Raymundo Joseph Peña (February 19, 1934 – September 24, 2021) was an American prelate of the Roman Catholic Church.  He served as the bishop of the Diocese of Brownsville in Texas from 1995 to 2009, bishop of the Diocese of El Paso in Texas from 1980 to 1995 and auxiliary bishop of the Archdiocese of San Antonio in Texas from 1976 to 1980.

Biography

Early life 
Born in Corpus Christi, Texas on February 19, 1934, Raymundo Peña was the son of Cosme A. Peña and Elisa Ramon Peña. He attended both public and parochial schools in Robstown, Texas, then went to St. John's Seminary and Assumption Seminary, both in San Antonio, Texas.

Priesthood 
Peña was ordained to the priesthood for the Diocese of Corpus Christi on May 25, 1957, at Corpus Christi Cathedral by Bishop Mariano Garriaga.
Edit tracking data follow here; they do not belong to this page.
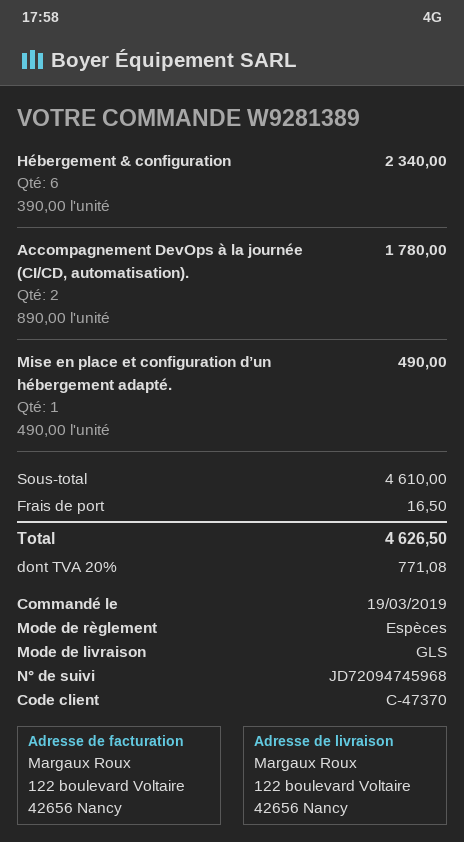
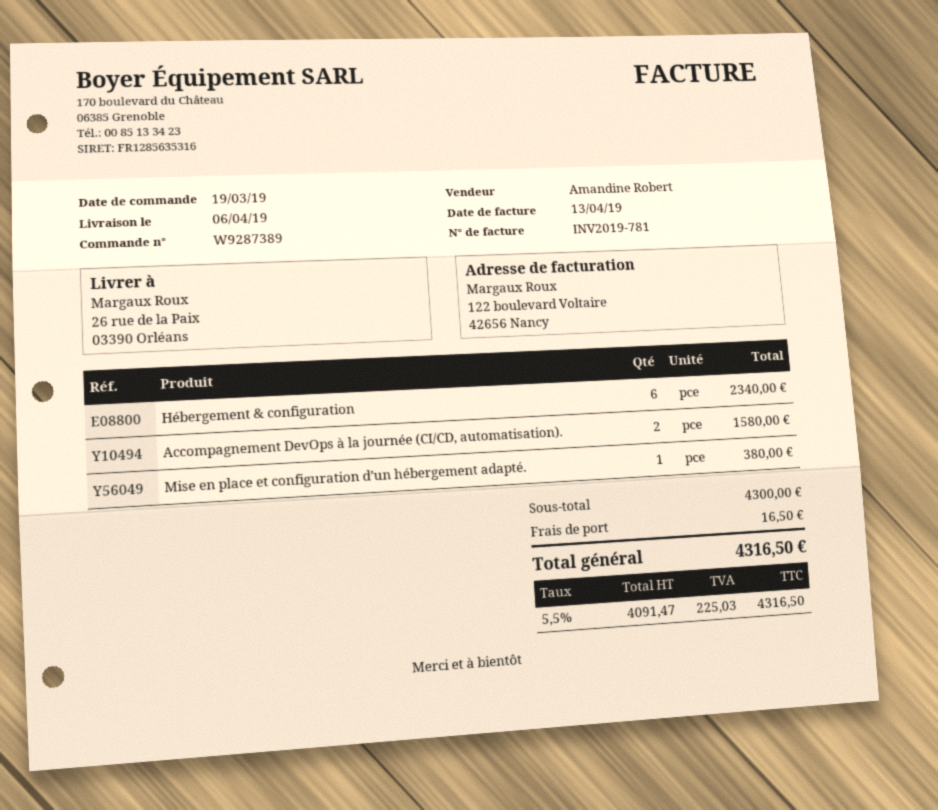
order number: W9281389 -> W9287389
ship to: 122 boulevard Voltaire, 42656 Nancy -> 26 rue de la Paix, 03390 Orléans
Accompagnement DevOps à la journée (CI/CD, automatisation).: 2 for 1780.00 -> 2 for 1580.00
Mise en place et configuration d’un hébergement adapté.: 1 for 490.00 -> 1 for 380.00
subtotal: 4610.00 -> 4300.00
tax: 20% = 771.08 -> 5.5% = 225.03
total: 4626.50 -> 4316.50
Peña was named as diocesan youth director in 1970, holding the position until 1976. In 1969, Peña was also appointed pastor of Our Lady of Guadalupe Parish in Corpus Christi, serving there until 1976. He became editor of the Texas Gulf Coast Catholic  paper in 1970, along with vice-president of the Senate of Priests.

Auxiliary Bishop of San Antonio 
On October 16, 1976, Pope Paul VI named Peña as titular bishop of Trisipa and auxiliary bishop of the Archdiocese of San Antonio. He was consecrated at the Convention Center Arena in San Antonio on December 13, 1976, by Archdiocese Francis Furey.  

In 1977, Peña was named as vicar general for the archdiocese as well as executive director of the Office of the Laity.  In April 1979, after the death of Archbishop Francis  Furey, Peña served as administrator sede vacante for the archdiocese until the installation of Patrick Flores as archbishop later in 1979.

Bishop of El Paso 
On April 4, 1980, Pope John Paul II appointed Peña as Bishop of the Diocese of El Paso, He was installed on June 18, 1980.

Bishop of Brownsville 
On May 23, 1995, John Paul II appointed Peña as Bishop of the Diocese of Brownsville.  He was installed on August 6, 1995. 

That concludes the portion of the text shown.